■ Stored data
• • • • •

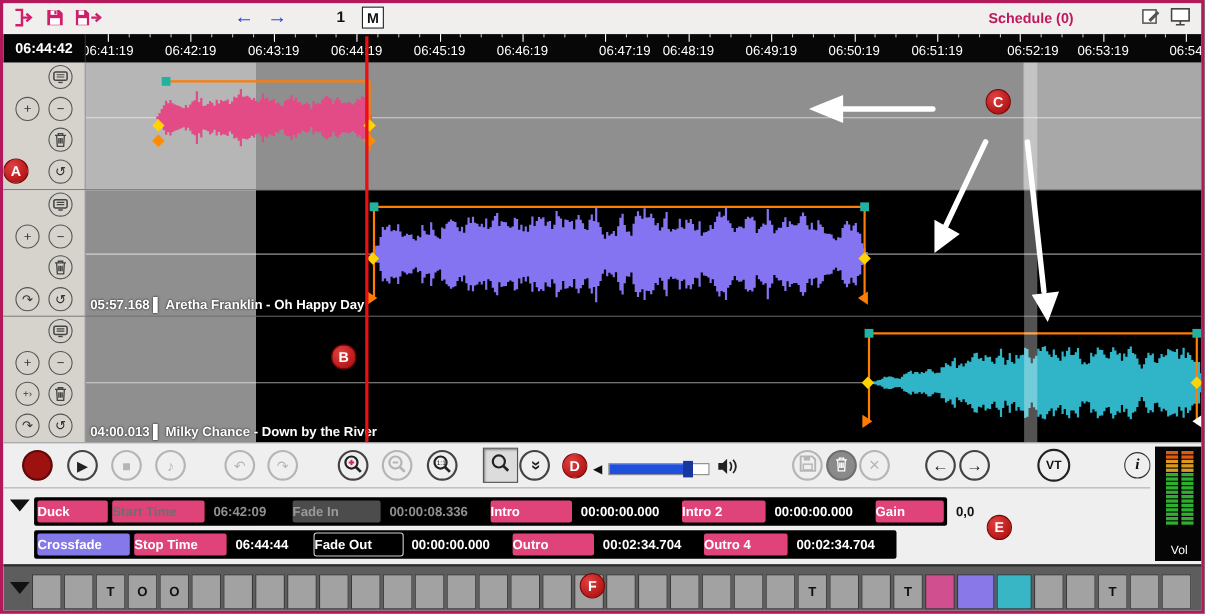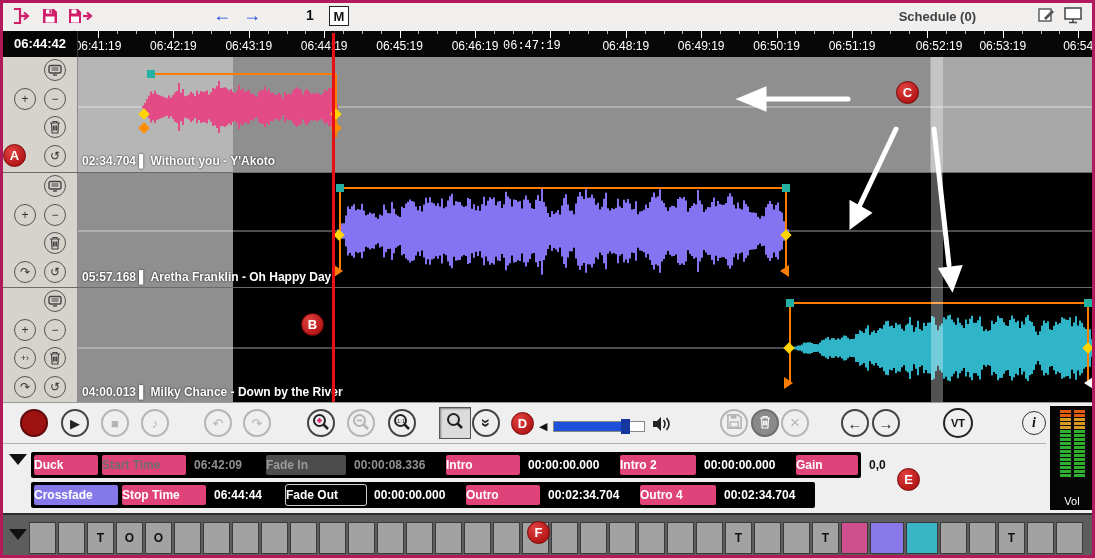--- a/index.html
+++ b/index.html
@@ -13,7 +13,7 @@
   .m-box{position:absolute;left:326px;top:3px;width:20px;height:20px;background:#fff;border:1.5px solid #222;
          font-size:13px;font-weight:bold;color:#111;text-align:center;line-height:20px;box-sizing:border-box;}
   .tb-title{position:absolute;left:0;right:0;top:5px;text-align:center;font-size:13.5px;font-weight:bold;color:#111;pointer-events:none;}
-  .tb-sched{position:absolute;right:116px;top:6px;font-size:13px;font-weight:bold;color:#404040;}
+  .tb-sched{position:absolute;right:116px;top:6px;font-size:13px;font-weight:bold;color:#be185d;}
 
   
   .time-box{position:absolute;left:0;top:28px;width:75px;height:26px;background:#050505;color:#fff;

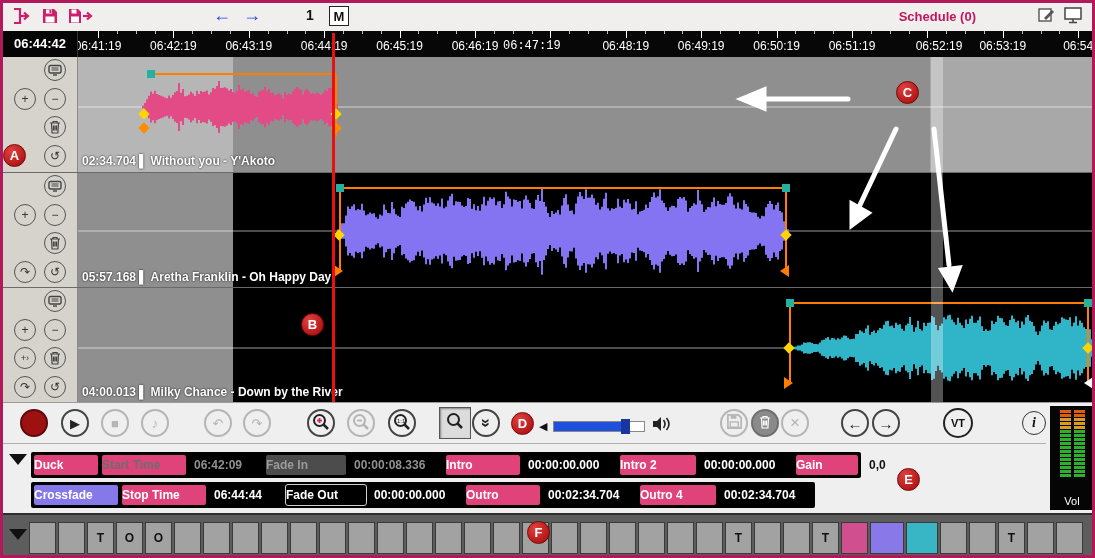--- a/index.html
+++ b/index.html
@@ -169,7 +169,7 @@
       <div class="min" style="left: 491.25px;"></div>
       <div class="min" style="left: 510.1px;"></div>
       <div class="min" style="left: 528.95px;"></div>
-      <div class="rlab" style="left: 453px; font-family: Liberation Mono, monospace;">06:47:19</div>
+      <div class="rlab" style="left: 490px;">06:47:19</div>
       <div class="maj" style="left: 547.8px;"></div>
       <div class="min" style="left: 566.65px;"></div>
       <div class="min" style="left: 585.5px;"></div>

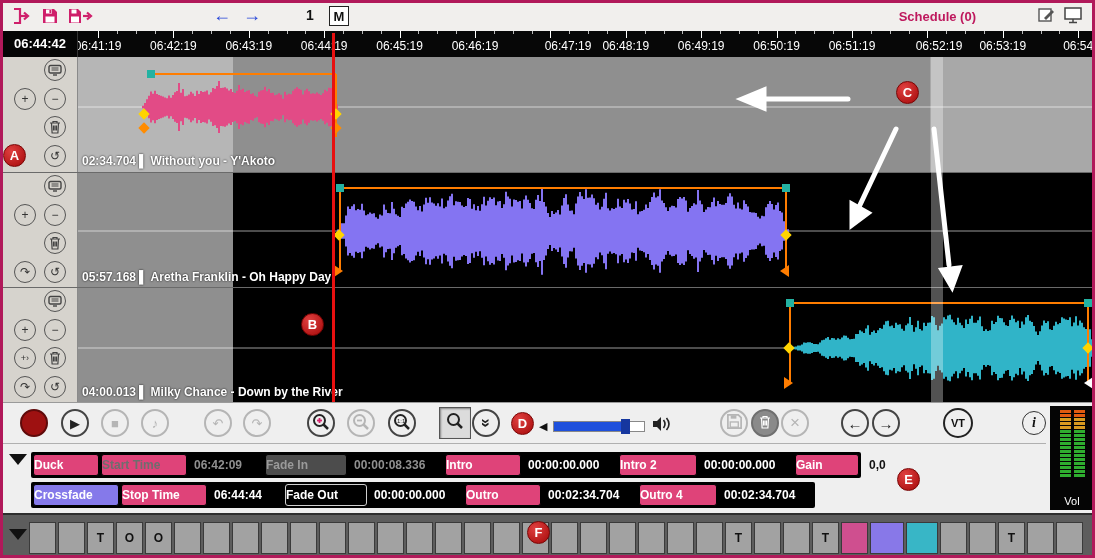--- a/index.html
+++ b/index.html
@@ -242,7 +242,6 @@
             <rect x="254" y="53" width="8" height="8" transform="rotate(45 258 57)" fill="#ffd400"></rect>
             <rect x="254" y="67" width="8" height="8" transform="rotate(45 258 71)" fill="#ff8c00"></rect>
           </svg>
-          <div class="tlabel"><span>02:34.704</span><span class="mk">▌</span><span>Without you - Y'Akoto</span></div>
         </div>
       </div>
       <div class="track" style="top: 169px;">

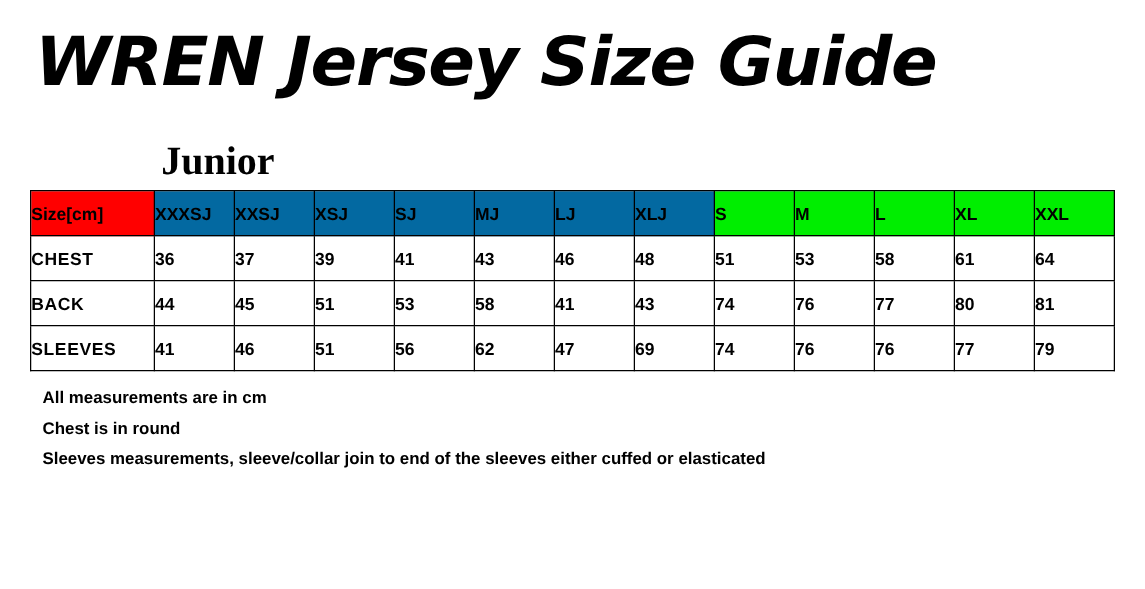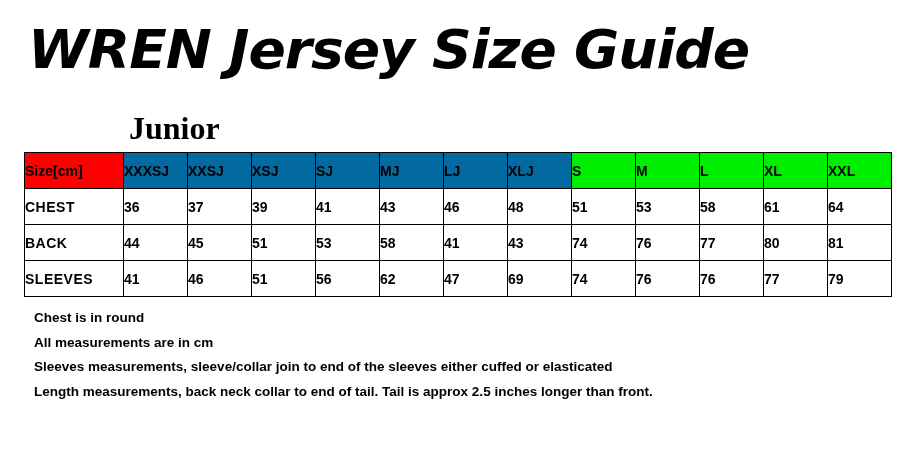--- a/index.html
+++ b/index.html
@@ -192,8 +192,8 @@
   </table>
 
   <div class="notes">
+    <div class="note">All measurements are in cm</div>
     <div class="note">Chest is in round</div>
-    <div class="note">All measurements are in cm</div>
     <div class="note">Sleeves measurements, sleeve/collar join to end of the sleeves either cuffed or elasticated</div>
     <div class="note">Length measurements, back neck collar to end of tail. Tail is approx 2.5 inches longer than front.</div>
   </div>

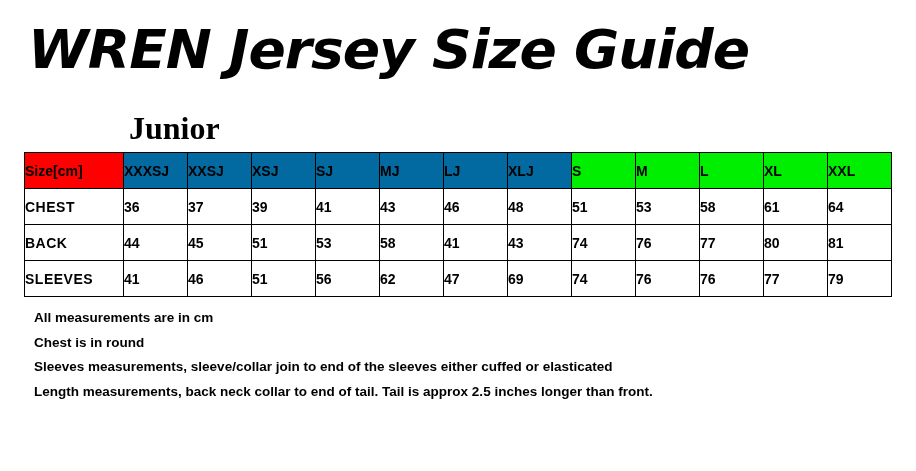--- a/index.html
+++ b/index.html
@@ -195,7 +195,6 @@
     <div class="note">All measurements are in cm</div>
     <div class="note">Chest is in round</div>
     <div class="note">Sleeves measurements, sleeve/collar join to end of the sleeves either cuffed or elasticated</div>
-    <div class="note">Length measurements, back neck collar to end of tail. Tail is approx 2.5 inches longer than front.</div>
   </div>
 
 </div>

• • • • •

■ To do
Which lines of the records above contain the word "bold"? Copy each of them.

■ Solution to this task
          font-size:13px;font-weight:bold;color:#111;text-align:center;line-height:20px;box-sizing:border-box;}
   .tb-title{position:absolute;left:0;right:0;top:5px;text-align:center;font-size:13.5px;font-weight:bold;color:#111;pointer-events:none;}
-  .tb-sched{position:absolute;right:116px;top:6px;font-size:13px;font-weight:bold;color:#404040;}
+  .tb-sched{position:absolute;right:116px;top:6px;font-size:13px;font-weight:bold;color:#be185d;}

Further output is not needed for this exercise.